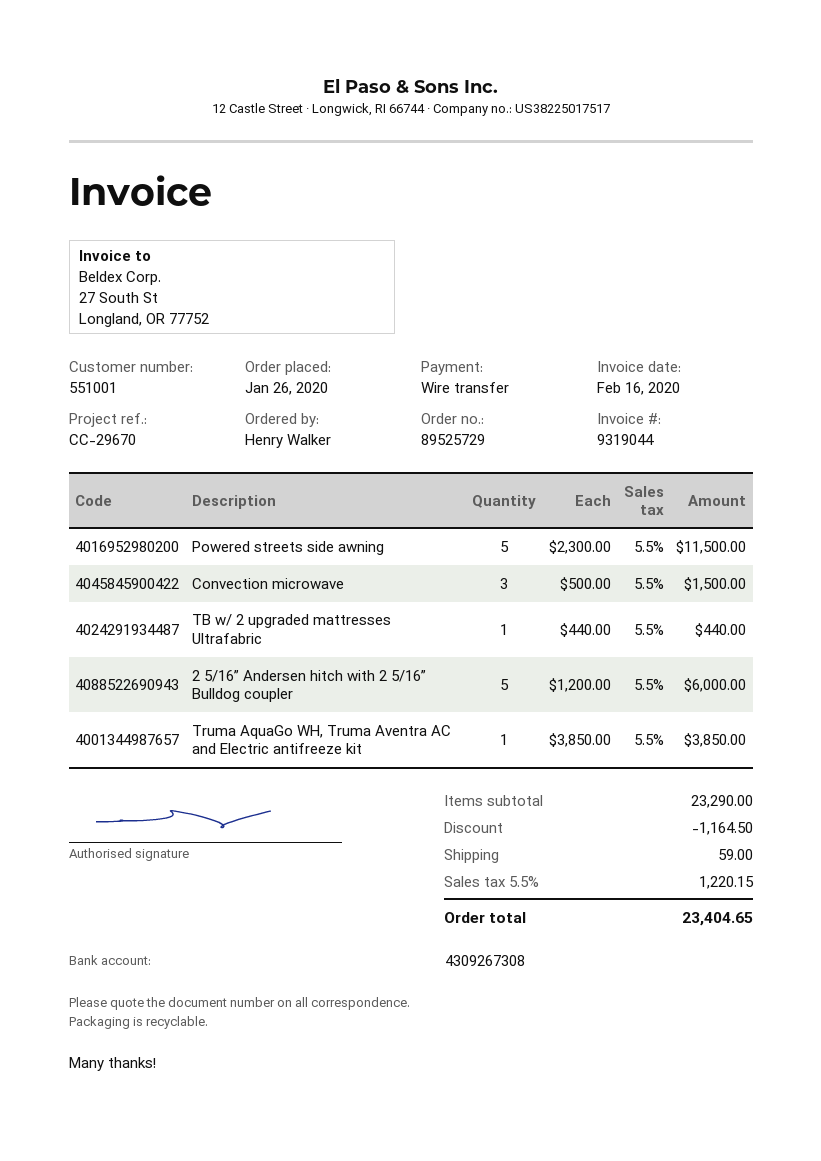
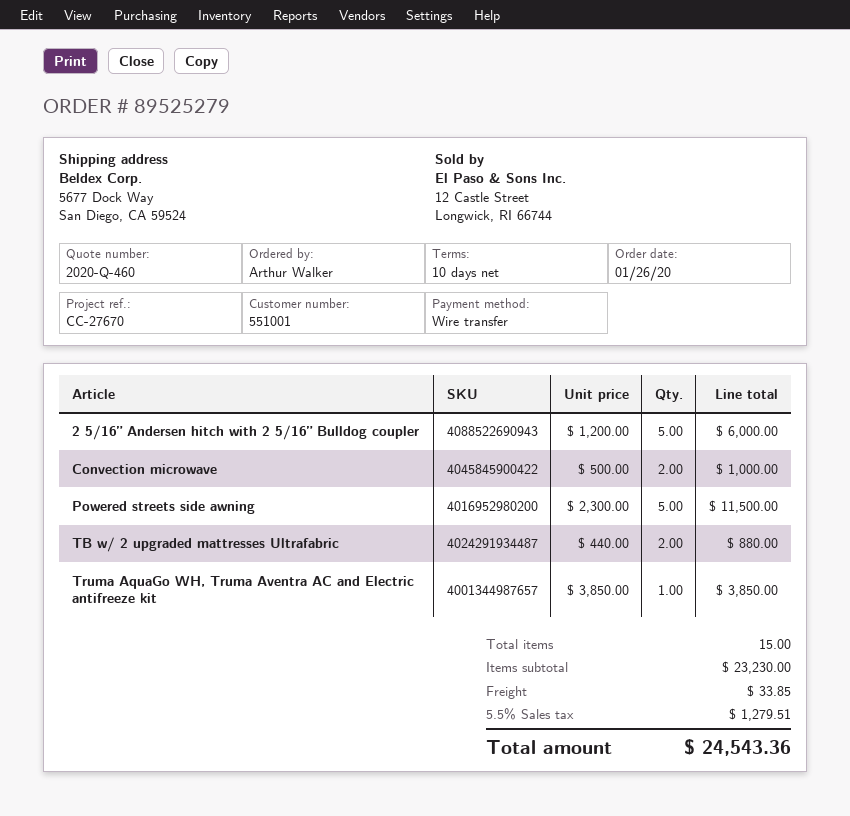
order number: 89525729 -> 89525279
reference: CC-29670 -> CC-27670
ordered by: Henry Walker -> Arthur Walker
Convection microwave: 3 x 500.00 = 1500.00 -> 2 x 500.00 = 1000.00
TB w/ 2 upgraded mattresses Ultrafabric: 1 x 440.00 = 440.00 -> 2 x 440.00 = 880.00
subtotal: 23290.00 -> 23230.00
discount: 1164.50 -> none
shipping: 59.00 -> 33.85
tax: 5.5% = 1220.15 -> 5.5% = 1279.51
total: 23404.65 -> 24543.36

● ● ● ● ●

The whole listing is to be written out exactly; the pictures stay out of the copy.

order number: 89525729 -> 89525279
reference: CC-29670 -> CC-27670
ordered by: Henry Walker -> Arthur Walker
Convection microwave: 3 x 500.00 = 1500.00 -> 2 x 500.00 = 1000.00
TB w/ 2 upgraded mattresses Ultrafabric: 1 x 440.00 = 440.00 -> 2 x 440.00 = 880.00
subtotal: 23290.00 -> 23230.00
discount: 1164.50 -> none
shipping: 59.00 -> 33.85
tax: 5.5% = 1220.15 -> 5.5% = 1279.51
total: 23404.65 -> 24543.36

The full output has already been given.